Front-end code change data

────────────────────────────────────────

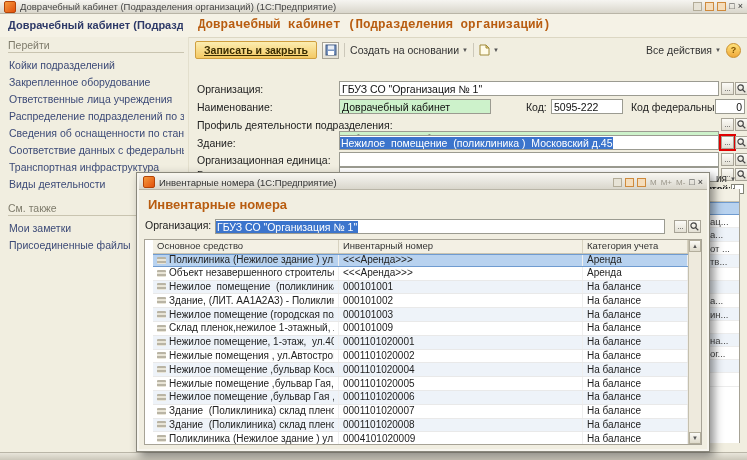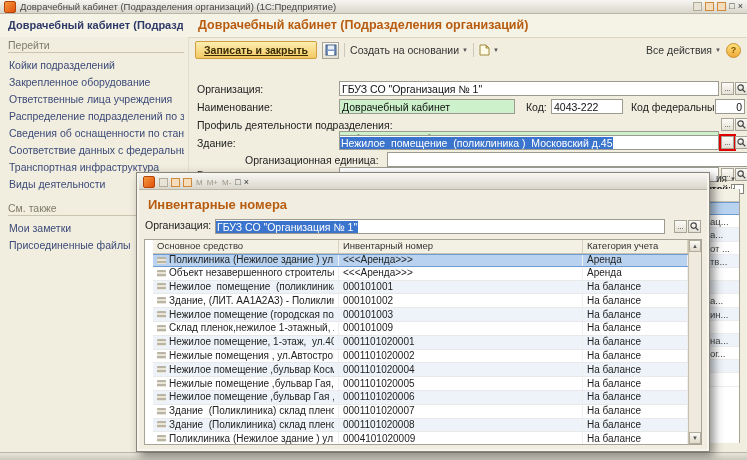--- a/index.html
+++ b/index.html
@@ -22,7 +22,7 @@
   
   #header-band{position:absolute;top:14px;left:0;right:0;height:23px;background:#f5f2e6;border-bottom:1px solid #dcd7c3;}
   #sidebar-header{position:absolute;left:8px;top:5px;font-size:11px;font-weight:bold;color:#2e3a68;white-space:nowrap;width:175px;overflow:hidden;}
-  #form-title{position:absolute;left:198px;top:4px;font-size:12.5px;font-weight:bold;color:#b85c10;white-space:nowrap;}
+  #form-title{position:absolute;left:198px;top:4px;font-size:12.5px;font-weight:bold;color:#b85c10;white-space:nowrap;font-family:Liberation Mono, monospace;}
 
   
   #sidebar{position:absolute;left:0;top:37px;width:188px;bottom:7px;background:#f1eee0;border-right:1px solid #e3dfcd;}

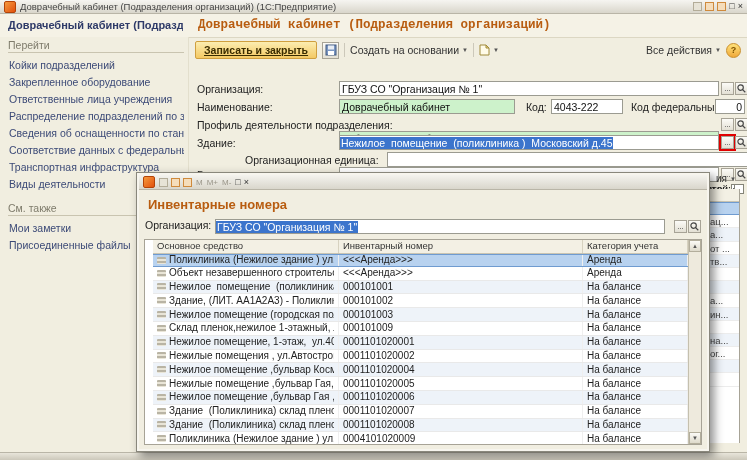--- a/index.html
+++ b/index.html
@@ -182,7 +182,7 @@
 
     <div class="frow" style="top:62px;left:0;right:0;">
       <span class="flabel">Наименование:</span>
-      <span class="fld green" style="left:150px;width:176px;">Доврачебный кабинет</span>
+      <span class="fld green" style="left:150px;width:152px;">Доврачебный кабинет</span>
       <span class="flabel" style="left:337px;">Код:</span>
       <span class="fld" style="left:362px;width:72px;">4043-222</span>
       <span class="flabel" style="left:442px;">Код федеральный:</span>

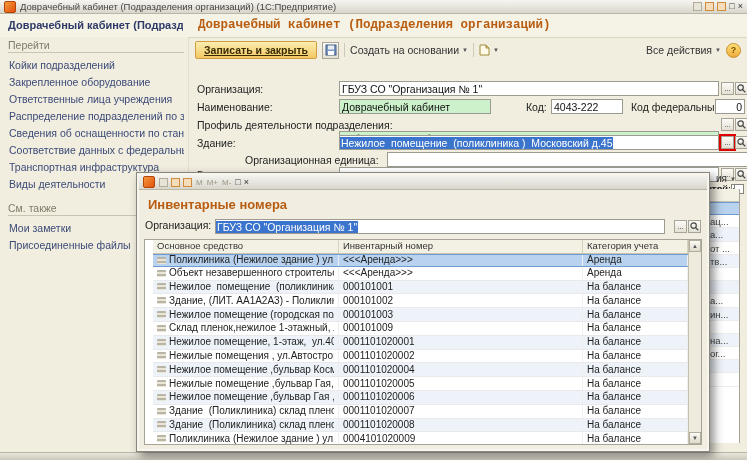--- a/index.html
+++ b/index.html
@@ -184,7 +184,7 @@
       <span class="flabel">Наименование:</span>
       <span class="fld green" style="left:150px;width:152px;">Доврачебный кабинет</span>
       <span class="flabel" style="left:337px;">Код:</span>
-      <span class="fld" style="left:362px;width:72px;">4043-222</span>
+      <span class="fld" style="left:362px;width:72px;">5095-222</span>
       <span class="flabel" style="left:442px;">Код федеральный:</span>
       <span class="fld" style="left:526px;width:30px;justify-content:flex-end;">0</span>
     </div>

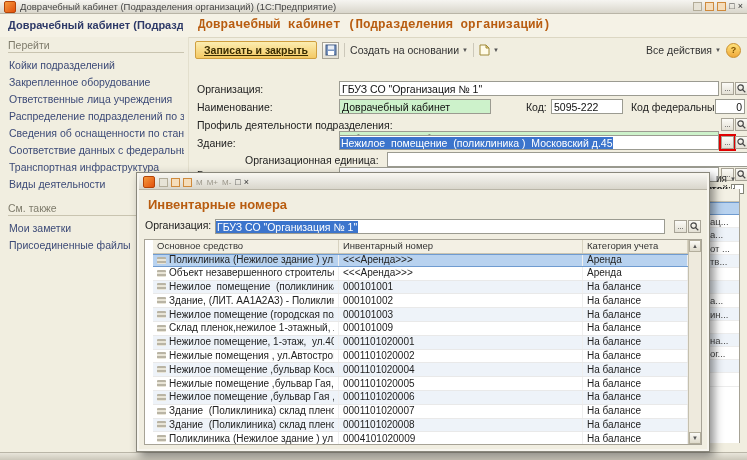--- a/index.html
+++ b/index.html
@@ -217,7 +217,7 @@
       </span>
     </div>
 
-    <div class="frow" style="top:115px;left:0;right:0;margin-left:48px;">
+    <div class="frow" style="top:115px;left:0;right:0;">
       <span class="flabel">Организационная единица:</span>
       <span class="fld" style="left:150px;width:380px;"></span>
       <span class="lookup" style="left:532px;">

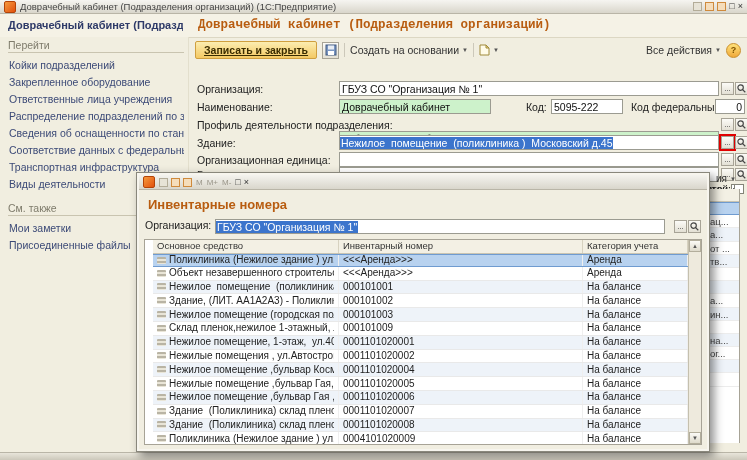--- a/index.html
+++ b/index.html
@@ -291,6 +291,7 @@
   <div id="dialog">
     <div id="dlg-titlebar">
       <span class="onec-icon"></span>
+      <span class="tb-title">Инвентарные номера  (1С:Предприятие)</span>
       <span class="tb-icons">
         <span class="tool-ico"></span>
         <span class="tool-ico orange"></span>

────────────────────────────────────────

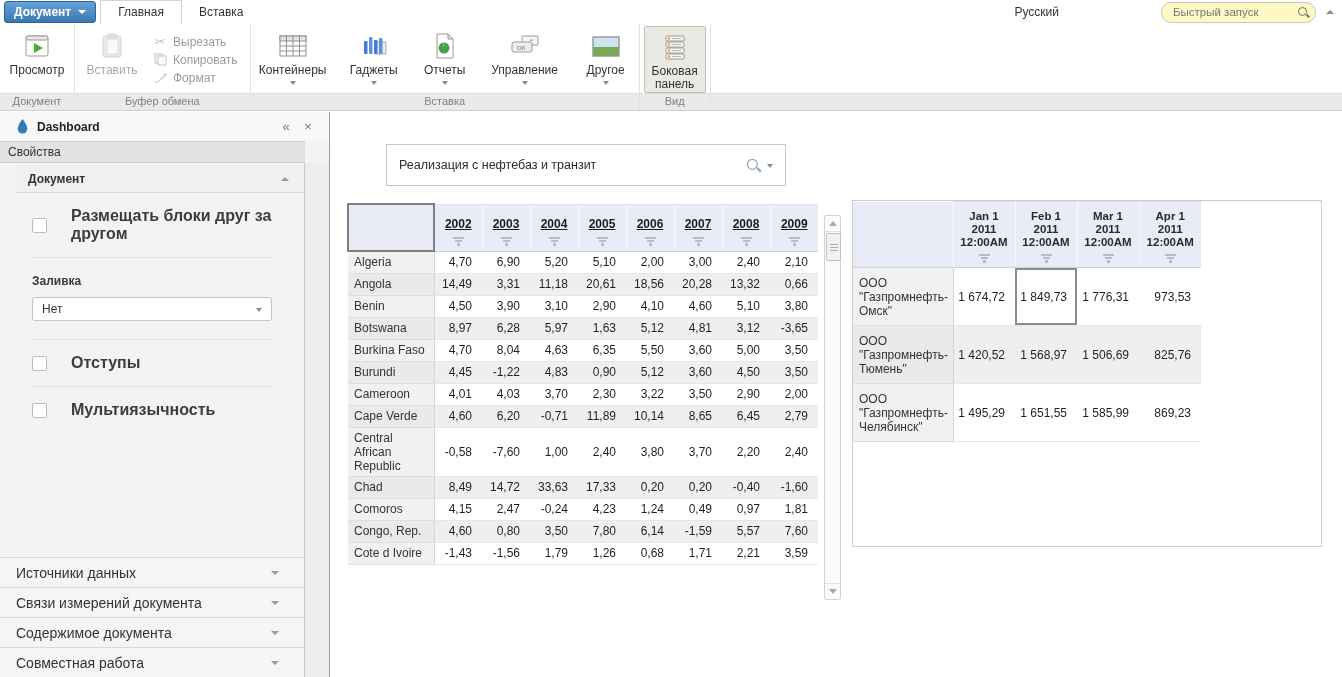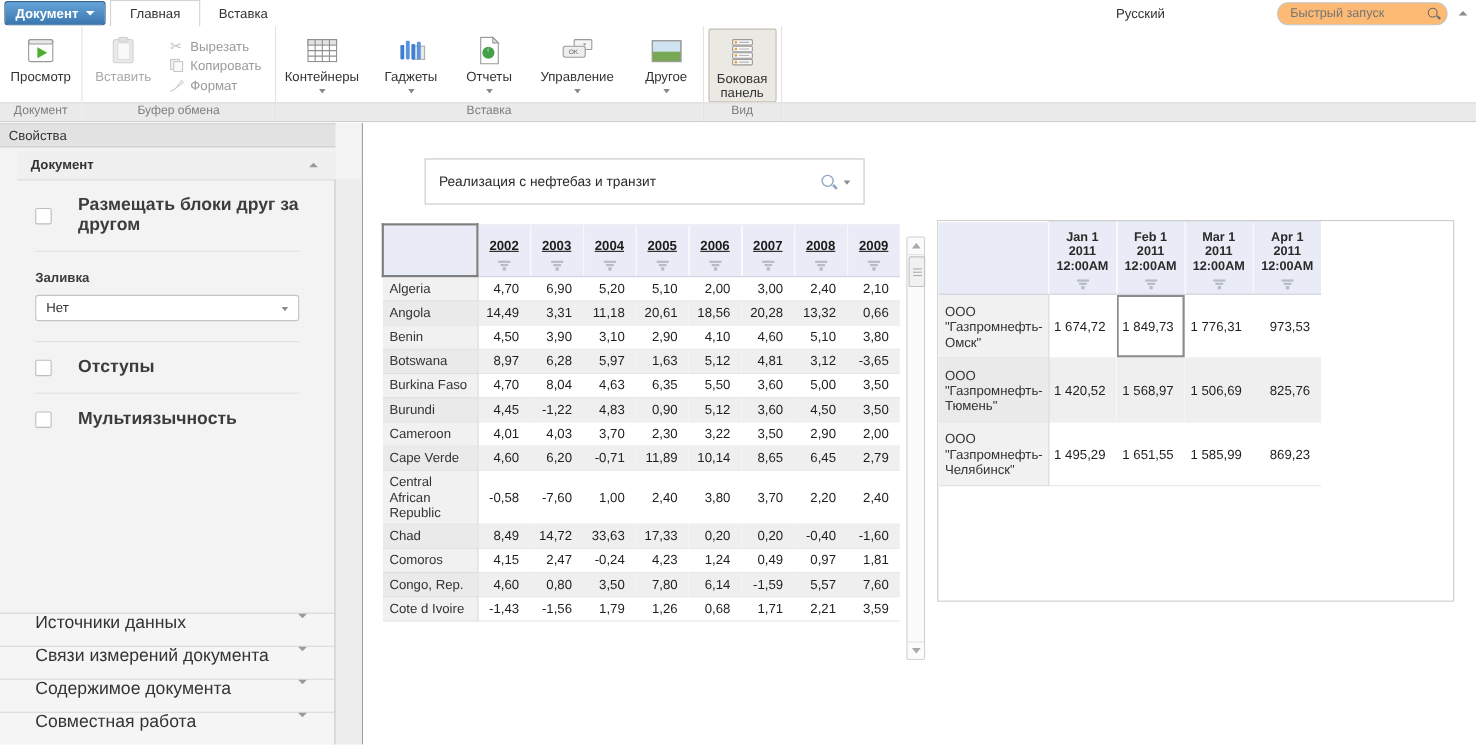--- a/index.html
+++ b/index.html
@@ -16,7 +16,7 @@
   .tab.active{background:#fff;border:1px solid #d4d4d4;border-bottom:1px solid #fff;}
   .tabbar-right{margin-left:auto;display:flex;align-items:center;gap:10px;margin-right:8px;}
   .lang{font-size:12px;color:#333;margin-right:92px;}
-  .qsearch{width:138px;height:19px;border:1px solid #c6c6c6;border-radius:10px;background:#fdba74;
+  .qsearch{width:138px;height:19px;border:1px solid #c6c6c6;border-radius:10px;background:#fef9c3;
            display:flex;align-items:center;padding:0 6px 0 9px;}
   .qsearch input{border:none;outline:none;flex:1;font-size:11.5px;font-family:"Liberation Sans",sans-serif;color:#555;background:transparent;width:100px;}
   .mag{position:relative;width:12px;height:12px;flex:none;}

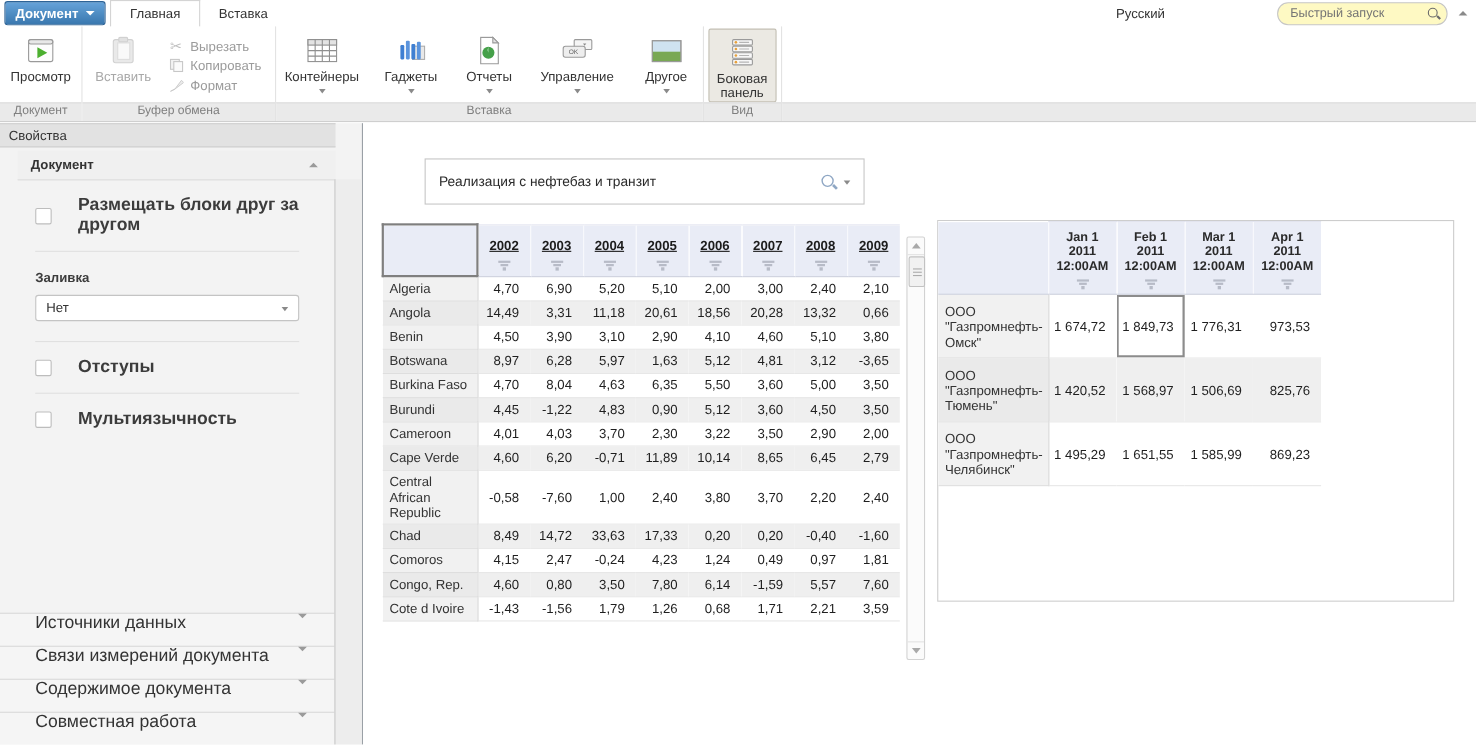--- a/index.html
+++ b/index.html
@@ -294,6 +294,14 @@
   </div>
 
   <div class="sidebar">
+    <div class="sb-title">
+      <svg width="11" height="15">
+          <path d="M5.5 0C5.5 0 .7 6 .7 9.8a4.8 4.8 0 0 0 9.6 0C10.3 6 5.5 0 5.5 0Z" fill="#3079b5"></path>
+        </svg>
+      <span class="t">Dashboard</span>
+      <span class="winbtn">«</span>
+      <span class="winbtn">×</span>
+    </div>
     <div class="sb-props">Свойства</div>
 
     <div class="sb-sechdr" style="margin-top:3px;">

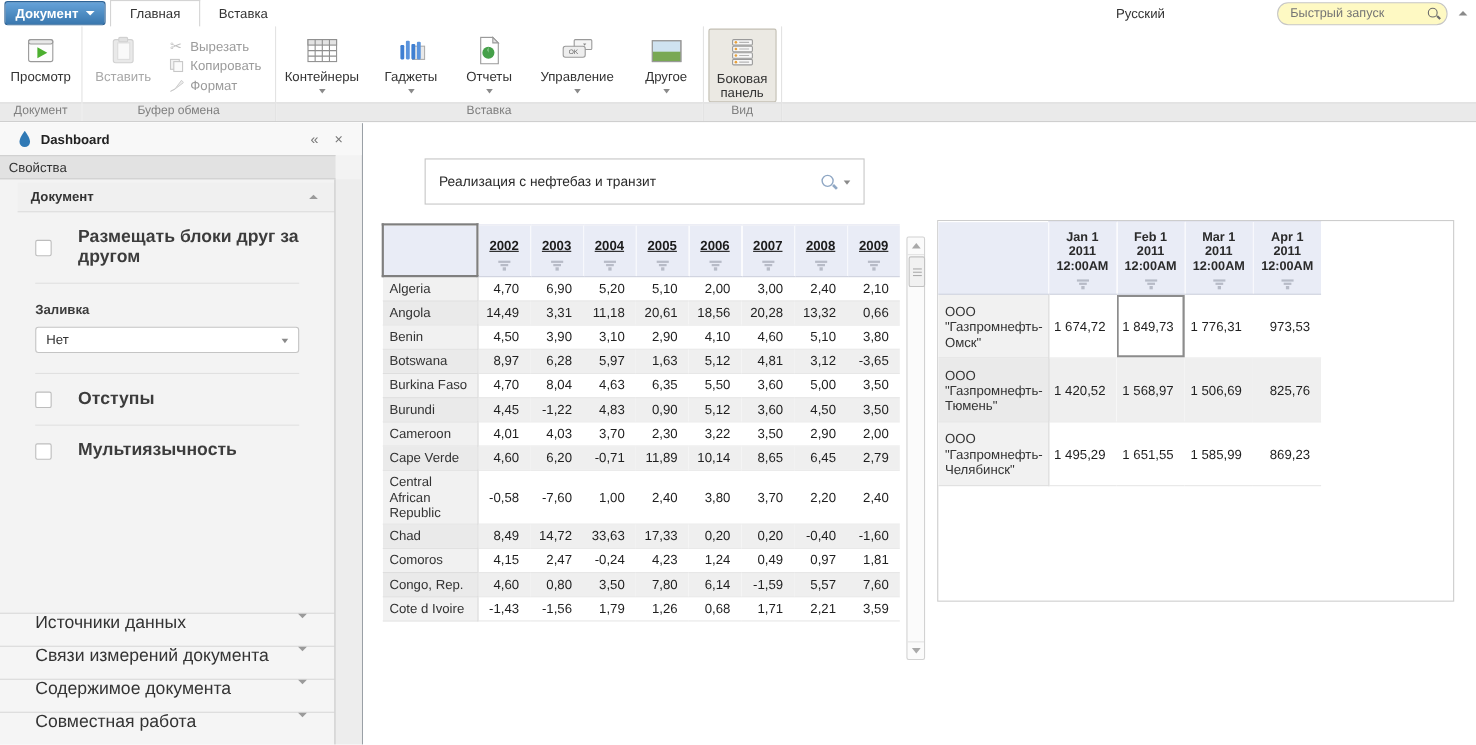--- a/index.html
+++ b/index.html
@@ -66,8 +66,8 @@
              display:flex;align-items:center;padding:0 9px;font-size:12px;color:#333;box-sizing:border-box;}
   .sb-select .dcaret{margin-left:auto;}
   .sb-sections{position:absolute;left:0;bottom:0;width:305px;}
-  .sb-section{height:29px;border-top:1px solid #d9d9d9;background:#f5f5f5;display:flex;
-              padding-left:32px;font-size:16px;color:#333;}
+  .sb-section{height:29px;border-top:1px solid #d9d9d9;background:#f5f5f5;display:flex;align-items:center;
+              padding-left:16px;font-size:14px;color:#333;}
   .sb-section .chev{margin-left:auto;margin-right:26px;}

────────────────────────────────────────

Exercise » Among the records above, which lines hold the word "qsearch"? Copy each one.

Completed exercise »
-  .qsearch{width:138px;height:19px;border:1px solid #c6c6c6;border-radius:10px;background:#fdba74;
+  .qsearch{width:138px;height:19px;border:1px solid #c6c6c6;border-radius:10px;background:#fef9c3;
   .qsearch input{border:none;outline:none;flex:1;font-size:11.5px;font-family:"Liberation Sans",sans-serif;color:#555;background:transparent;width:100px;}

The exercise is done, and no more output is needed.